Discussion
The current study in 84 patients with drug-induced QT interval prolongation and Torsades de Pointes showed lower diagnostic interpretability and shorter measured QT intervals in the limb leads in comparison to chest leads due to flattened T-waves. To the best of our knowledge, this is the largest study in this patient population to date.
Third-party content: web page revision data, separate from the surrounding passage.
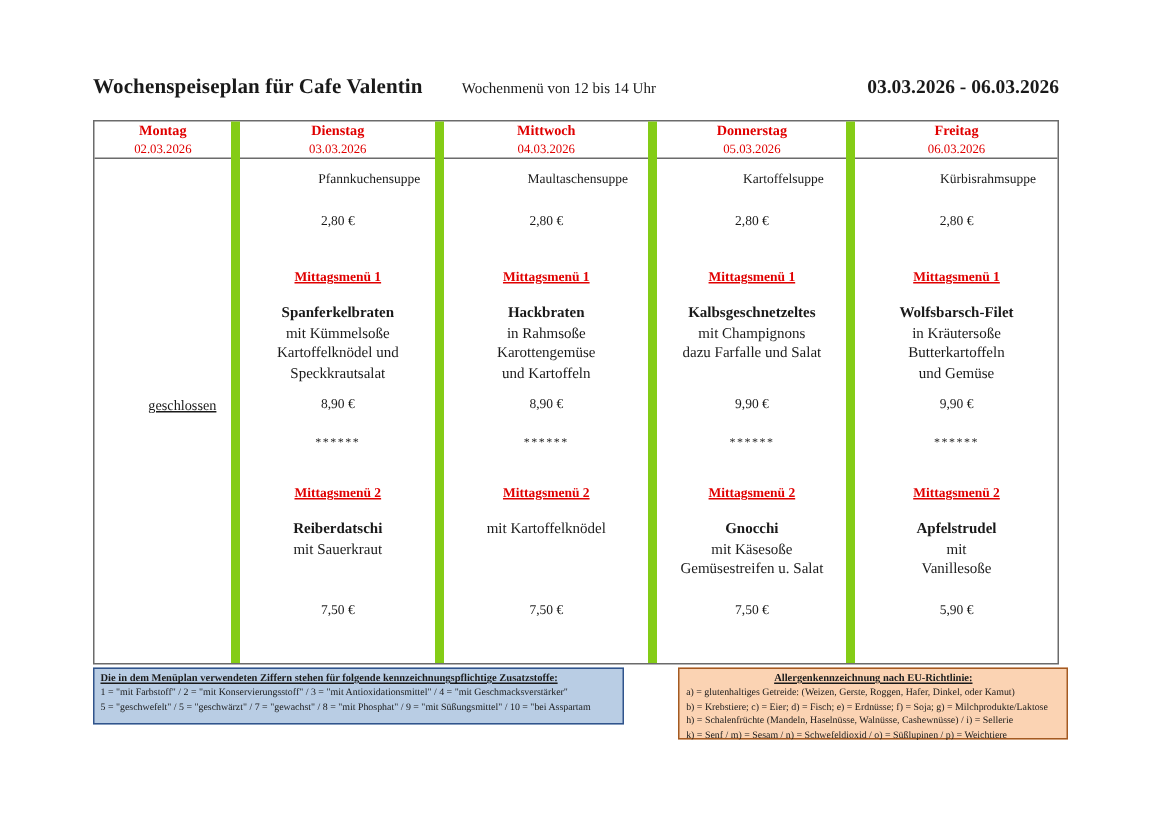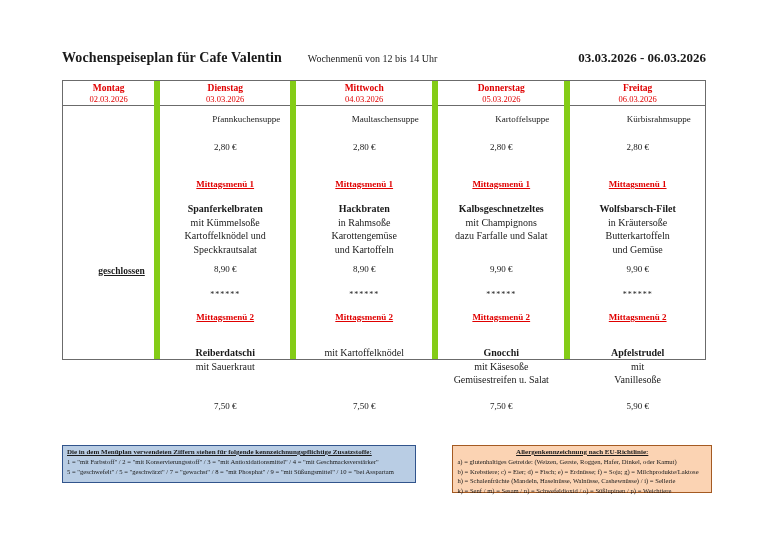--- a/index.html
+++ b/index.html
@@ -8,21 +8,21 @@
   .page { position:relative; width:768px; height:543px; background:#fff; }
 
   
   .page-header { position:absolute; left:62px; right:62px; top:50px;
                  display:flex; align-items:baseline; }
   .page-title { font-size:14px; font-weight:bold; letter-spacing:0.1px; }
   .page-subtitle { font-size:10px; margin-left:26px; }
   .page-dates { font-size:13px; font-weight:bold; margin-left:auto; }
 
   
-  .menu-table { position:absolute; left:62px; top:80px; width:644px; height:280px;
+  .menu-table { position:absolute; left:62px; top:80px; width:644px; height:363px;
                 border:1px solid #6b6b6b; display:flex; background:#fff; }
   .day-col { position:relative; border-left:6px solid #84cc16; }
   .day-col:first-child { border-left:none; }
   .day-col:nth-child(1){ width:14.2%; }
   .day-col:nth-child(2){ width:21.2%; }
   .day-col:nth-child(3){ width:22.1%; }
   .day-col:nth-child(4){ width:20.6%; }
   .day-col:nth-child(5){ width:21.9%; }
 
   .day-head { height:25px; border-bottom:1px solid #6b6b6b; text-align:center;
@@ -35,24 +35,24 @@
   .soup-name   { top:8px;   font-size:9px;padding-left:42px; }
   .soup-price  { top:36px;  font-size:9px; }
   .menu-label  { font-size:9px; font-weight:bold; color:#e00000;
                  text-decoration:underline; }
   .menu1-label { top:73px; }
   .dish-block  { font-size:10px; line-height:13.5px; }
   .menu1-dish  { top:96px; }
   .dish-name   { font-weight:bold; }
   .menu1-price { top:158px; font-size:9px; }
   .stars       { top:184px; font-size:8px; letter-spacing:1px; }
-  .menu2-label { top:206px; }
+  .menu2-label { top:217px; }
   .menu2-dish  { top:240px; }
   .menu2-price { top:295px; font-size:9px; }
-  .closed      { top:160px; font-size:9.5px; font-weight:bold;
+  .closed      { top:160px; font-size:9.5px; font-weight:normal;
                  text-decoration:underline;margin-left:26px; }
 
   
   .legend-wrap { position:absolute; left:62px; top:445px; width:650px; display:flex;gap:32px; }
   .legend-additives { width:373px; height:38px; background:#b9cde4;
                       border:1px solid #31548c; padding:2px 4px; }
   .legend-allergens { width:273px; height:48px; background:#fbd3b3;
                       border:1px solid #a45a22; padding:2px 4px; margin-left:4px; }
   .legend-title { font-size:7px; font-weight:bold; text-decoration:underline;
                   line-height:9px; white-space:nowrap; }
We found that the QT interval was not reliably interpretable due to too flat T-waves in 11.9% of the patients with diLQTS with subsequent TdP, if only the limb leads were used. In comparison, the T-wave morphology in the chest leads was never a reason for non-interpretability of the QT interval. Therefore, approximately one out of nine patients with diLQTS and TdP might have been missed if only limb leads were used. Moreover QT duration was measured shorter in the limb leads compared to the chest leads though there was a high variability in the differences. Our results point out a possible limitation of QT interval monitoring in diLQTS with limb leads only, as for example by mobile ECG devices.
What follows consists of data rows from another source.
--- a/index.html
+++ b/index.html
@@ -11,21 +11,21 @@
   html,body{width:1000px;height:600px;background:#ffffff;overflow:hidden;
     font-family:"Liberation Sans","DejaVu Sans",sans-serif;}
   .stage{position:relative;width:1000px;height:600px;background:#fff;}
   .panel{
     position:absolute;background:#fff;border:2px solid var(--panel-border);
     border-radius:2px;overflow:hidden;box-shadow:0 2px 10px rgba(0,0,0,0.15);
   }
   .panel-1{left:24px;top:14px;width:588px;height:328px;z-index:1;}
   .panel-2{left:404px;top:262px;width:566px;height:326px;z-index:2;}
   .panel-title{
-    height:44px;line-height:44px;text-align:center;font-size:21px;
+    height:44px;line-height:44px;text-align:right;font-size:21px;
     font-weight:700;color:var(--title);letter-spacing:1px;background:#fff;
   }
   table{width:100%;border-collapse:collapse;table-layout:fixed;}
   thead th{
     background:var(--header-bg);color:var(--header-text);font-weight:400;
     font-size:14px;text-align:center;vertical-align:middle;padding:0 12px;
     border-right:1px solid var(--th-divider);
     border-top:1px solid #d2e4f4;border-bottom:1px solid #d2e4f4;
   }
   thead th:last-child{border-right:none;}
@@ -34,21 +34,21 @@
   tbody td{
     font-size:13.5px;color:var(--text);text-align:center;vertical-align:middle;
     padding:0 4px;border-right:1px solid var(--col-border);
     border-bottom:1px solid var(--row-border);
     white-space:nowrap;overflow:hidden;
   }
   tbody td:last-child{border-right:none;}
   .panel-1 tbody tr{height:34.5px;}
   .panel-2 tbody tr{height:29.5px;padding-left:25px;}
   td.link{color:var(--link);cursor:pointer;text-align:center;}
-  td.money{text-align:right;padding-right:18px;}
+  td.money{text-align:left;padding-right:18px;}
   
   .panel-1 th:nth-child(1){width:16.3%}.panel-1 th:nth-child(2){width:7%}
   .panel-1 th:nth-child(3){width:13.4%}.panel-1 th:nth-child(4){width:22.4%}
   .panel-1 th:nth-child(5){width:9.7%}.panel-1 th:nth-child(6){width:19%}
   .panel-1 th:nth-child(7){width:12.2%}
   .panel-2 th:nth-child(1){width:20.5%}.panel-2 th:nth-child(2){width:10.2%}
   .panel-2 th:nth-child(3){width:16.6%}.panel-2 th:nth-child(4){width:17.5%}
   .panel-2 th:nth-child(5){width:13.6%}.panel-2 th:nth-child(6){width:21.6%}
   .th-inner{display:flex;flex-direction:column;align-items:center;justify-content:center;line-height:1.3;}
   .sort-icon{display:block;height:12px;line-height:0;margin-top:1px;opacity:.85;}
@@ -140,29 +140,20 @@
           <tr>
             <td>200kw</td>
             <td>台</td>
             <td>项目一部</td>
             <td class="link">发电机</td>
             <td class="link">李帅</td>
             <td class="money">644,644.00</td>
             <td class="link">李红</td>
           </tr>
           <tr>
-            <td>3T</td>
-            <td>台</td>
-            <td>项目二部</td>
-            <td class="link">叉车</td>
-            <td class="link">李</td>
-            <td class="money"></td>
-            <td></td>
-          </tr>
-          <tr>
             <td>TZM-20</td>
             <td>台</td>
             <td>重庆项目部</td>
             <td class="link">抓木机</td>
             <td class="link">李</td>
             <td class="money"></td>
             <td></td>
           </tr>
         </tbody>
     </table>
Prior studies on QT interval interpretation with mobile devices have mainly focused on the measurement of the QT interval and not on T-wave morphology. Garabelli et al. showed good agreement of the QTc interval between two limb leads by a mobile device compared to a 12-lead ECG in 99 healthy volunteers and patients loaded with dofetilide or sotalol up to a QT duration of 500ms, but with decreasing agreement above 500ms.9 Castelletti et al. investigated 351 measurements in 20 LQTS patients and 16 controls and also found good overall agreement between a single lead mobile ECG device and a 12-lead ECG. However, the range of disagreement also increased with increasing QTc duration.8 Moreover, two other studies in 381 and 94 subjects without known QT interval prolongation, respectively, showed relevant discrepancies in the QT interval between single lead mobile ECG devices and 12-lead ECGs.13,14 Malone et al. furthermore reported that the QT interval was not measureable in 9% of their study subjects due to low T-wave amplitudes.10Our results expand the current knowledge and suggest, that the interpretability of the limb leads further decreases with even longer QT intervals in patients experiencing TdP.
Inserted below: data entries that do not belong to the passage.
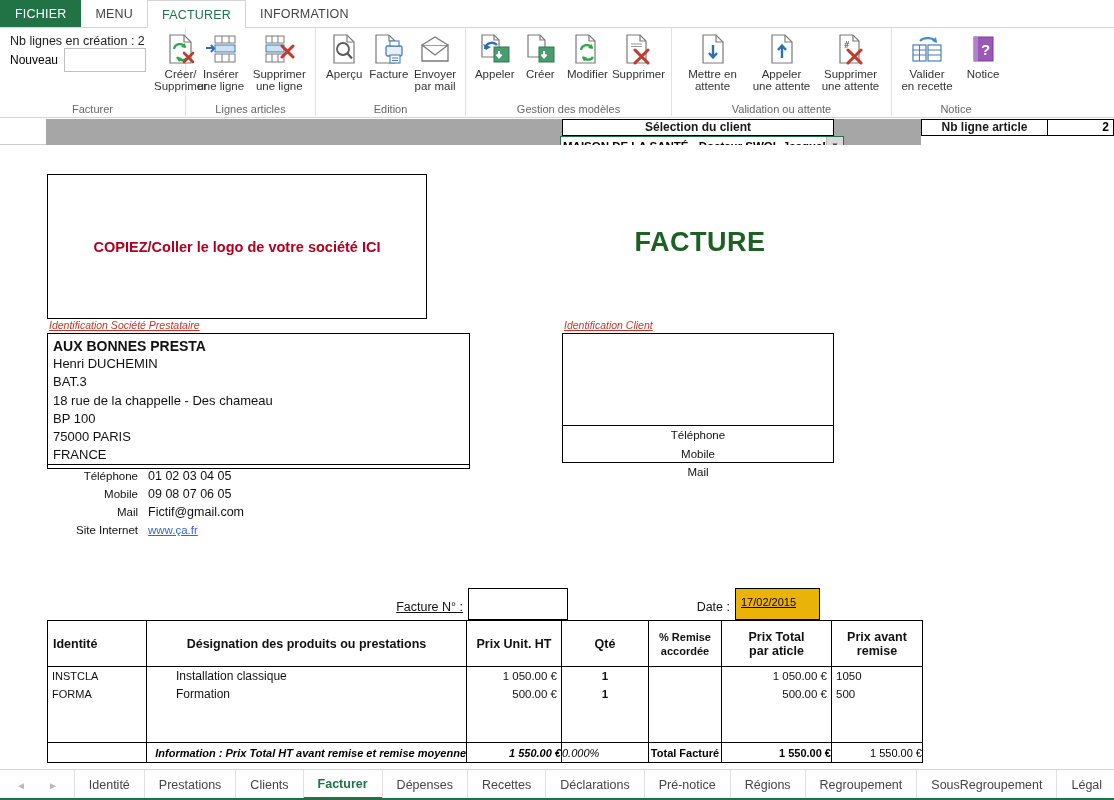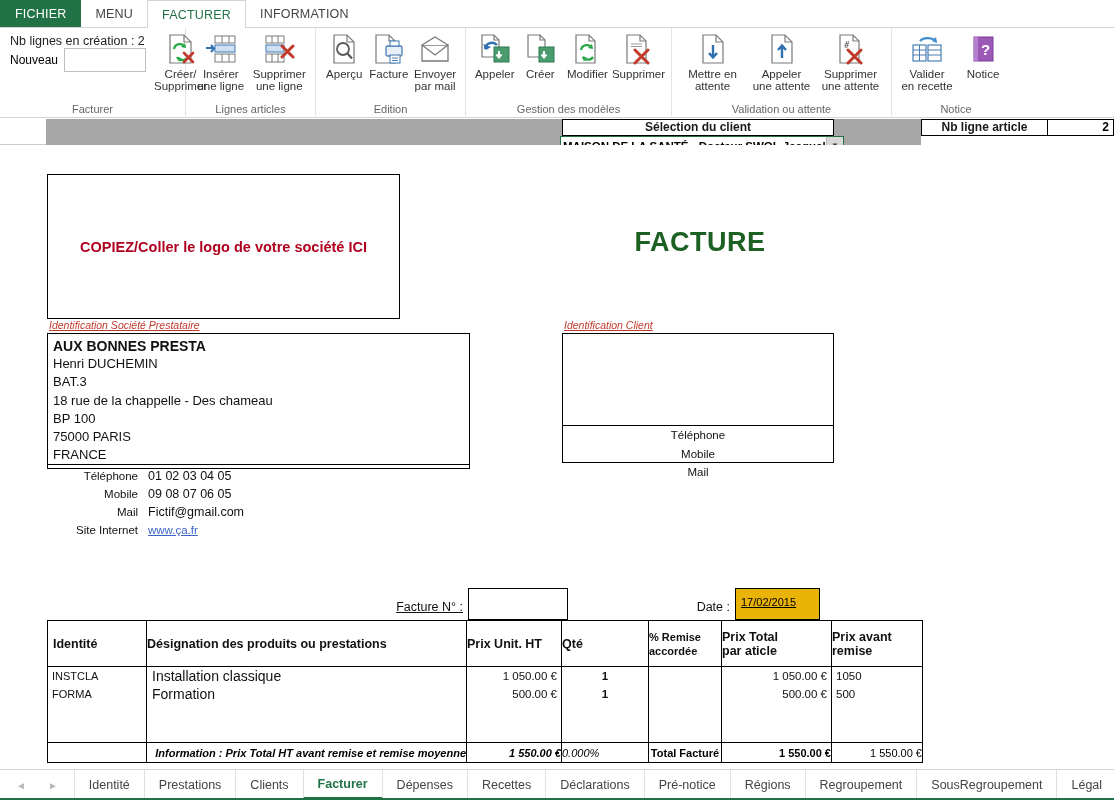--- a/index.html
+++ b/index.html
@@ -108,21 +108,21 @@
   .nb-val{
     position:absolute; left:1048px; top:0px; width:66px; height:17px;
     border:1px solid #000; border-left:none; background:#fff; font-size:12px;
     text-align:right; padding-right:4px; line-height:15px; font-weight:bold;
   }
 
   
   .page{ position:absolute; left:0; top:26px; width:1114px; height:624px; background:#fff; }
 
   .logo-box{
-    position:absolute; left:47px; top:29px; width:353px; height:145px;
+    position:absolute; left:47px; top:29px; width:380px; height:145px;
     border:1.5px solid #000; display:flex; align-items:center; justify-content:center;
   }
   .logo-box .t{ color:#b00020; font-weight:bold; font-size:14.5px; }
 
   .facture-title{
     position:absolute; left:560px; top:82px; width:280px; text-align:center;
     color:#1d6023; font-weight:bold; font-size:27px; letter-spacing:.5px;
   }
 
   .cap{
@@ -170,26 +170,26 @@
   }
 
   
   table.inv{
     position:absolute; left:47px; top:475px; width:875px;
     border-collapse:collapse; table-layout:fixed; background:#fff;
   }
   table.inv td, table.inv th{ border:1px solid #000; padding:0; }
   table.inv thead th{
     font-size:12.5px; font-weight:bold; height:46px; vertical-align:middle;
-    text-align:left; line-height:14px; color:#111;
+    text-align:center; line-height:14px; color:#111;
   }
   table.inv thead th.small{ font-size:11px; }
   table.inv thead th.left{ text-align:left; padding-left:5px; }
   .cell-ref{ font-size:11px; padding-left:4px; height:18px; color:#111;}
-  .cell-des{ font-size:14px; padding-left:5px; color:#111;}
+  .cell-des{ font-size:12px; padding-left:5px; color:#111;margin-left:24px;}
   .cell-num{ font-size:11.5px; text-align:right; padding-right:4px; color:#111;}
   .cell-ctr{ font-size:11.5px; text-align:center; font-weight:bold; color:#111;}
   .cell-plain{ font-size:11.5px; text-align:left; padding-left:4px; color:#111;}
 
   .bodyblock td{ vertical-align:top; height:76px; }
   .lines div{ height:18px; line-height:18px; }
 
   tr.totrow td{ height:20px; font-size:11px; }
   .tot-info{ font-style:italic; font-size:10.5px; text-align:right; padding-right:5px; font-weight:bold;}
   .tot-num{ text-align:right; padding-right:4px; font-style:italic; font-weight:bold; font-size:11px;}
For optimal patient selection for mobile ECG monitoring, a screening 12-lead ECG before treatment initation might already identify some patients with non-interpretable QT intervals in the limb leads. However, T-wave morphology might only change with increasing QT interval prolongation, which would not be recognizable in the screening ECG. Of note, no patient in the above mentioned studies on mobile ECG QT monitoring has experienced TdP, therefore their true prognostic utility in those patients is not known. A possible solution to limited interpretability of the QT interval in the limb leads generated by mobile ECG devices could be the placement of the devices in different chest positions in order to get chest lead-like cardiograms. However, this promising approach has only been tested in a small patient population so far.11
Strengths of our study include the systematic assessment of a large number of patients with diLQTS and TdP. Limitations include the retrospective nature of our analyses of prior published cases with possible publication bias. However, due to the overall low occurrence of TdP in diLQTS, a prospective study would be unfeasible due to a large amount of participants needed. Furthermore, our study did not include a control group.
In conclusion, our results point out the limits of QT interval measurement using only the limb leads in patients with diLQTS experiencing TdP due to different T-wave morphologies in the limb and chest leads. Patients with diLQTS and high risk for TdP should probably undergo limb and chest lead ECG screening.